Если б и не любил Настю, я не нужна ему все равно. Ничтожество. «Нервное потрясение, возьмите себя в руки». Смысл-то? Взять, не взять, — кому нужна? Не смогла помочь, повернуть. Упустила человека. Теперь носите цветочки, товарищ мамзель.
Долго сидела на скамейке, смотрела на розовый мрамор, под которым с 1883 года покоились молодые супруги. Из-за старого кедра вышло солнце, стало припекать. Пора идти, а то опять разговоров с матерью не оберешься. Кружила переулками, чтоб никого не встретить.
— Господи, до чего исхудала! Одни глаза и косы, — опять ужасалась мать. — Возьми ты себя в руки — ведь не вернешь! Скорей надо обедать, — и три раза нажала звонок. — Что ты там наболтала у Шатровского, дурочка моя?

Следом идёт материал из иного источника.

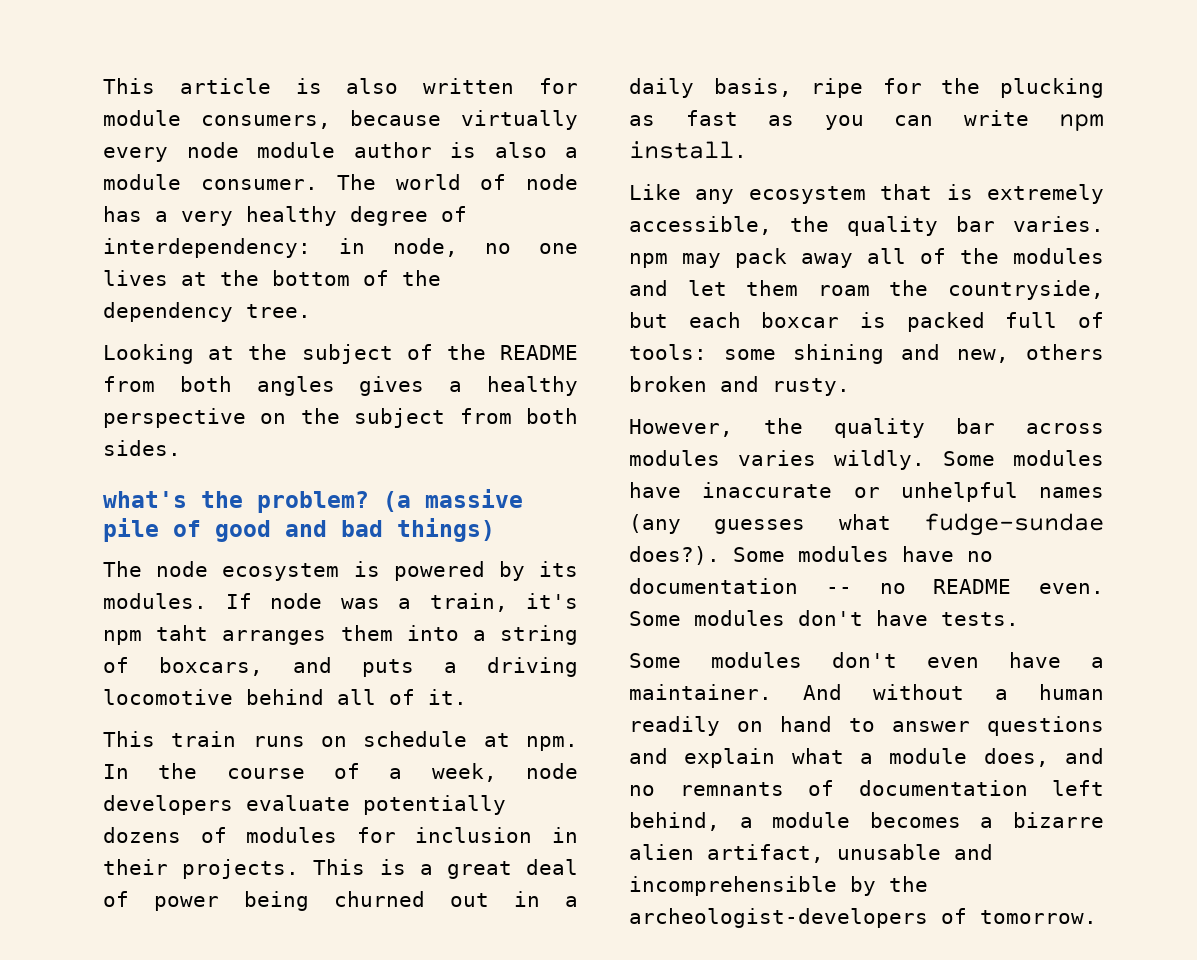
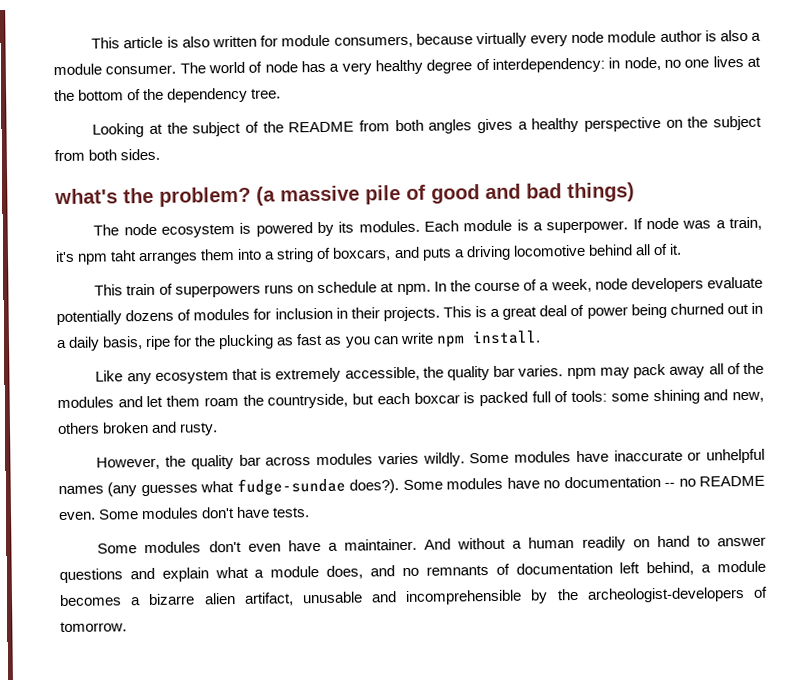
+ Each module is a superpower.
- This train runs on schedule at npm.
+ This train of superpowers runs on schedule at npm.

— Ничего не наболтала. Врать я не стану.
— Дурочка! Им посылать донесение в Омск, нельзя же написать, что Озаровский разочаровался в правительстве. За мной присылали, пришлось давать показания.
— Ну и черт с ними. — И подумала: «Слава богу, что больше не вызовут. Все равно все бессмысленно. И оскорбительный допрос… Хотя ему теперь действительно все равно».
Следователь-иезуит весьма светски извинился за «вторжение в интимную жизнь», потом грубо выспрашивал: «Каковы были отношения с покойным? Чего он добивался? Какие происходили между ними размолвки, бурные объяснения, в частности в трагическую ночь? И что Виктория Кирилловна считает причиной рокового решения?»
— До «трагической ночи» видела Озаровского два раза, даже имени его не знала. Какие могли быть «размолвки»? Причина ясная: весь вечер твердил Озаровский об одном — о разочаровании во власти, называл ее «смердящим трупом».
Следователь дернулся, будто его по голове стукнули, глянул на Шатровского. Генерал долго кашлял:
— Гм… Допустим, не выражал словами… Гм… но признаки внезапной вспышки… гм… любви?
Она разозлилась:
— Какие признаки? Какой еще любви? — И с напором объяснила: — Отвратительно было ему командовать карательным дивизионом. — Озаровскому это уже не могло повредить.
Генерал опять кашлянул, следователь улыбался.
— Бога ради успокойтесь! Вы не виноваты, что не любили бедного капитана. Мы добиваемся только истины!
— Вот истина: твердил о разочаровании во власти и стихи Блока читал…
Следователь перебил:
— Ах, стихи… — Посмотрел на генерала. — Понятно.
Шатровский произнес глубокомысленно:
— Александра Блока. Стихи. — И стал говорить, будто лекцию читал, что люди талантливые в большинстве беспринципны и ненадежны. Вот Озаровский, образованный, дисциплинированный офицер, пользовался авторитетом даже у солдат, но его мать — художница, и это, по-видимому, сыграло свою роль…
Следователь вдохновенно строчил протокол допроса, и нельзя было уйти. В протоколе перечислялось: «…Ужинали, беседовали, поехали кататься, гуляли по берегу…», а затем шли пошлые двусмысленные фразы: «…Говорил об ужасном разочаровании, одиночестве, драме жизни… Весь вечер не отходил ни на шаг… Страстно читал лирические стихи…», и в конце: «Несомненно, личная драма привела к разочарованию в жизни и столь печальной развязке».
— Вовсе не то я говорила! — «Зачем сказала про стихи!»